In a recent financial sector client engagement, we built AI agents within Databricks to analyse customer 360 data containing behavioural patterns related to loyalty and churn. Instead of relying on fragmented integrations or external data pipelines, the agents accessed data where it already resided. Every agent recommendation was grounded in accurate, up-to-date information.

As a result, the agents were able to:

Mitigate risks by detecting anomalies in customer data in near real time
Increase profitability by identifying revenue leakage patterns
Accelerate decision-making by surfacing actionable insights directly to operations teams through natural language interfaces.

This allowed for clear next best actions such as proactive customer outreach, targeted retention offers, and personalised marketing interventions to reduce churn and increase lifetime value.

More importantly, it increased trust in AI outputs, enabling business teams to act with more specific intent on insights with confidence.

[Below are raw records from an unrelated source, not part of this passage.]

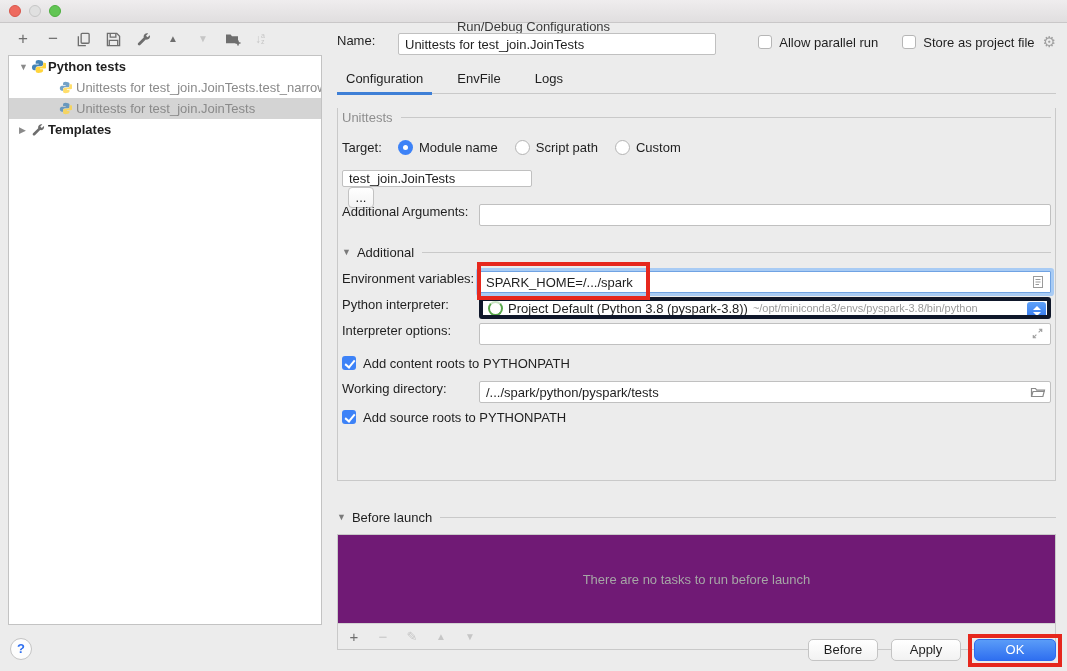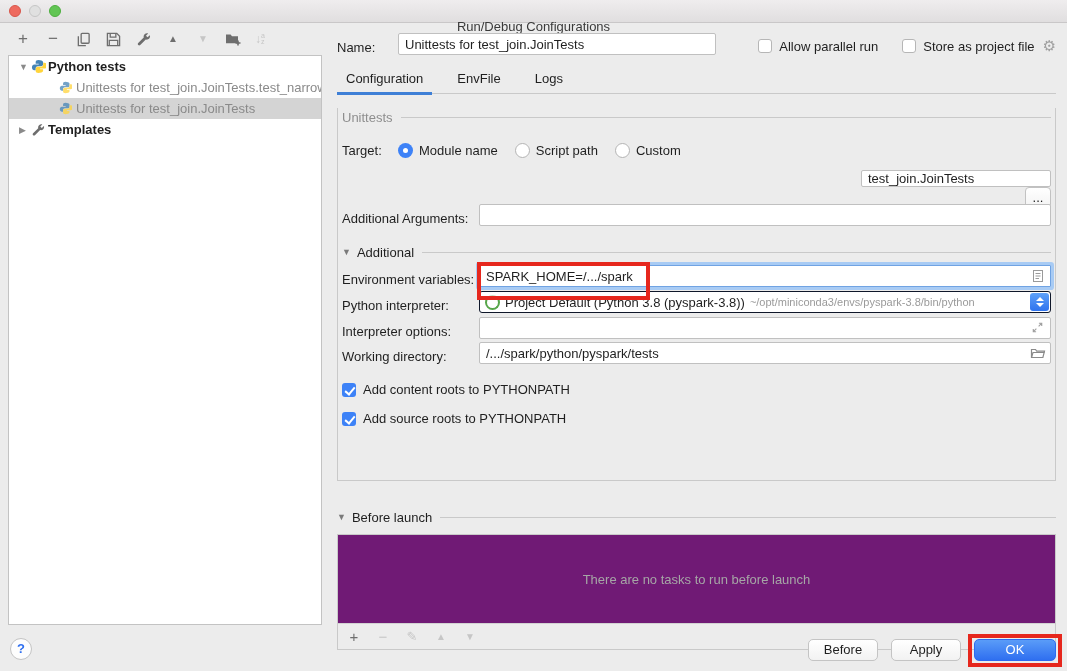--- a/index.html
+++ b/index.html
@@ -26,21 +26,21 @@
   .tree{position:absolute;left:8px;top:55px;width:314px;height:570px;background:#fff;
     border:1px solid #c3c3c3;box-sizing:border-box;overflow:hidden;}
   .trow{display:flex;align-items:center;height:21px;white-space:nowrap;overflow:hidden;}
   .trow .arrow{width:12px;margin-left:10px;font-size:9px;color:#8a8a8a;flex-shrink:0;}
   .trow .ticon{width:17px;flex-shrink:0;display:inline-flex;}
   .trow.child{padding-left:50px;color:#8a8a8a;}
   .trow.sel{background:#d4d4d4;}
   .trow .b{font-weight:bold;color:#1f1f1f;}
   
   .right{position:absolute;left:337px;top:22px;width:719px;}
-  .row{display:flex;align-items:flex-end;}
+  .row{display:flex;align-items:flex-start;}
   .name-row{margin-top:11px;height:22px;}
   .name-row .nlabel{width:61px;}
   .txt{height:22px;box-sizing:border-box;border:1px solid #c0c0c0;border-radius:2px;background:#fff;
     font-family:"Liberation Sans",sans-serif;font-size:13px;color:#1f1f1f;padding:0 6px;outline:none;}
   .name-input{width:318px;}
   .hdr-checks{margin-left:auto;display:flex;align-items:center;}
   .cb{width:14px;height:14px;border-radius:3px;box-sizing:border-box;flex-shrink:0;}
   .cb.off{background:#fff;border:1px solid #b6b6b6;}
   .cb.on{background:#3d82f7;position:relative;}
   .cb.on::after{content:'';position:absolute;left:4.5px;top:1.5px;width:4px;height:8px;
@@ -73,21 +73,21 @@
     background:linear-gradient(#fff,#f3f3f3);text-align:center;line-height:19px;box-sizing:border-box;}
   .args-row{margin-top:12px;height:22px;}
   .args-row .txt{flex:1;}
   .env-sep{margin-top:17px;height:18px;}
   .frow{margin-top:8px;height:16px;}
   .fwrap{flex:1;position:relative;height:22px;}
   .fwrap .txt{width:100%;}
   .env-input{border:1px solid #70a3e3 !important;border-radius:1px !important;
     box-shadow:0 0 0 3px #a8cbf4;padding-right:24px !important;}
   .field-ico{position:absolute;right:5px;top:3px;width:16px;height:16px;display:inline-flex;}
-  .combo{flex:1;position:relative;height:22px;box-sizing:border-box;border:1px solid #0f172a;border-radius:3px;
+  .combo{flex:1;position:relative;height:22px;box-sizing:border-box;border:4px solid #0f172a;border-radius:3px;
     background:#fff;display:flex;align-items:center;padding:0 26px 0 5px;overflow:hidden;white-space:nowrap;}
   .combo .pyico{width:15px;height:15px;margin-right:5px;flex-shrink:0;border:2px solid #57a64a;
     border-top-color:#c9e4c4;border-radius:50%;box-sizing:border-box;}
   .combo .path{color:#9a9a9a;font-size:11px;margin-left:5px;overflow:hidden;text-overflow:ellipsis;}
   .stepper{position:absolute;right:1px;top:1px;width:19px;height:18px;border-radius:3px;
     background:linear-gradient(#5ea1f8,#2f73ee);display:flex;flex-direction:column;align-items:center;justify-content:center;gap:2px;}
   .chev{width:0;height:0;border-left:4px solid transparent;border-right:4px solid transparent;}
   .chev.up{border-bottom:4px solid #fff;}
   .chev.dn{border-top:4px solid #fff;}
   .check-row1{margin-top:17px;height:16px;}
@@ -288,37 +288,37 @@
         <span class="fwrap">
           <input class="txt" value="" style="">
           <span class="field-ico">
             <svg width="15" height="15" viewBox="0 0 16 16" fill="none" stroke="#a0a0a0" stroke-width="1.2">
               <path d="M9.5 3.5h3v3M12.3 3.7 9.2 6.8M6.5 12.5h-3v-3M3.7 12.3 6.8 9.2"></path>
             </svg>
           </span>
         </span>
       </div>
 
+      <div class="row check-row1">
+        <span class="cb on"></span>
+        <span class="cblab">Add content roots to PYTHONPATH</span>
+      </div>
+
       <div class="row frow" style="margin-top:9px;">
         <span class="lblcol">Working directory:</span>
         <span class="fwrap">
           <input class="txt" value="/.../spark/python/pyspark/tests" style="">
           <span class="field-ico">
             <svg width="16" height="16" viewBox="0 0 16 16" fill="none" stroke="#8a8a8a" stroke-width="1.2">
               <path d="M1.5 12.5v-8h4l1.2 1.6h7.8l-1.6 6.4z"></path>
                 <path d="M1.5 12.5 3 7.5h11.5"></path>
             </svg>
           </span>
         </span>
       </div>
-
-      <div class="row check-row1">
-        <span class="cb on"></span>
-        <span class="cblab">Add content roots to PYTHONPATH</span>
-      </div>
       <div class="row check-row2">
         <span class="cb on"></span>
         <span class="cblab">Add source roots to PYTHONPATH</span>
       </div>
 
     </div>
 
     <div class="sep before-sep">
       <span class="sarr">▼</span>
       <span class="stitle">Before launch</span>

Challenges with Current Enterprise AI Approaches

The core challenge is no longer how to build AI agents, but how to integrate them into enterprise systems with governance that makes them trusted. Many organisations are deploying agents across fragmented architectures where weak integration and inconsistent governance leads to unreliable outputs and limited visibility. However, trusted and scalable AI emerges when integration and governance are treated as first-class citizens - coupling agents and governed data environments as one.

Poorly Designed Data Integrations

Across enterprises, there is a rapid expansion of AI capabilities, including customer-facing chat interfaces, internal copilots embedded within workflows, API orchestrations, and even real-time voice agents operating through telephony infrastructure.

However, at times, this growth is occurring without a holistic evolution in the underlying data architectures. Many AI solutions integrate with existing enterprise systems without a clear understanding of the underlying data, data models, and semantic relationships. They sometimes even operate through pure prompt engineering approaches, with partial context and inconsistent data integration.

These designed AI data integrations appear highly effective in demos, but frequently degrade in production. You may get AI outputs that are incomplete, have hallucinations, or become misaligned with actual business conditions.

Misplaced Improvement Efforts

At times, the architecture of these solutions may place more focus on foundational model selection and context window size as primary levers for improving AI performance. However, larger context windows do not address underlying data quality issues. An agent operating on poor-quality data remains unreliable, regardless of context window sizes, as smaller but well-curated datasets often produce more accurate outcomes.

Lack of Clarity on Data Trust and Lineage

The fundamental questions that determine AI reliability are often not being addressed:

Where is the data coming from?
Can it be trusted?
Is it governed and current?
Does it reflect the operational reality of the business?

Without clear answers to these questions, AI systems cannot be relied upon for decision-making at scale.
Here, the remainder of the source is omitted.